### What this task involves
Report each line of the records where "discount" occurs.
Records for this task: Begin
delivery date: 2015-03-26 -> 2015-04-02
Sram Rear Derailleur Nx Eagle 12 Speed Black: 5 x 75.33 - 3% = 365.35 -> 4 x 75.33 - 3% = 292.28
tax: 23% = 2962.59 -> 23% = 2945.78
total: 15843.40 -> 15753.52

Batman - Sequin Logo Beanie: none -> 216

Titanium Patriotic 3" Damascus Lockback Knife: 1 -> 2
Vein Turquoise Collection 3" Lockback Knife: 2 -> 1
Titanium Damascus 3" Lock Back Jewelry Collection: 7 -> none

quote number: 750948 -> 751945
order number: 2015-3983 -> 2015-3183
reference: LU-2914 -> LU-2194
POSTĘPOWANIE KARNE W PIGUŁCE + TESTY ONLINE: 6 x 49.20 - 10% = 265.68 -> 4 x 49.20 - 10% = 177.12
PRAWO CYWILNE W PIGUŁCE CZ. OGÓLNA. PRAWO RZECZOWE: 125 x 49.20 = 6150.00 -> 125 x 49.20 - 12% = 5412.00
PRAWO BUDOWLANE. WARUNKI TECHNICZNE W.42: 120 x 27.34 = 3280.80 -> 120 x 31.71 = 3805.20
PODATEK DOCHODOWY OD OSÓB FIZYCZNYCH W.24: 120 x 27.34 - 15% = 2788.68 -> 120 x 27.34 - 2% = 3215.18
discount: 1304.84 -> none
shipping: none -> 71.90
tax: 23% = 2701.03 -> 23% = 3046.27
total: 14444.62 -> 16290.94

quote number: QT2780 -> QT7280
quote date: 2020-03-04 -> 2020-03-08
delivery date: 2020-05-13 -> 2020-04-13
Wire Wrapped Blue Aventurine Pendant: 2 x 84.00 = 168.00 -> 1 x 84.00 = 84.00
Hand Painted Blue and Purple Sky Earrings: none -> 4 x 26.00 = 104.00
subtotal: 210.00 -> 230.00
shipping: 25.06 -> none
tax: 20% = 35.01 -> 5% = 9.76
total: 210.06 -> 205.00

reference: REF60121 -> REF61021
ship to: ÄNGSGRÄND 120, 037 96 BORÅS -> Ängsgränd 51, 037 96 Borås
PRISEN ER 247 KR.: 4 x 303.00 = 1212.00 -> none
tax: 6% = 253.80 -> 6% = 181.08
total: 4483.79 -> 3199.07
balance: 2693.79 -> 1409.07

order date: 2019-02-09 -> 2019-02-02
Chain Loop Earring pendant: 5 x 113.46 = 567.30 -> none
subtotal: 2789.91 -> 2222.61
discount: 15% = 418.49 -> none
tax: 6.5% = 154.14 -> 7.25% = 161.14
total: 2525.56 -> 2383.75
Records for this task: End
### Output of the task
discount: 1304.84 -> none
discount: 15% = 418.49 -> none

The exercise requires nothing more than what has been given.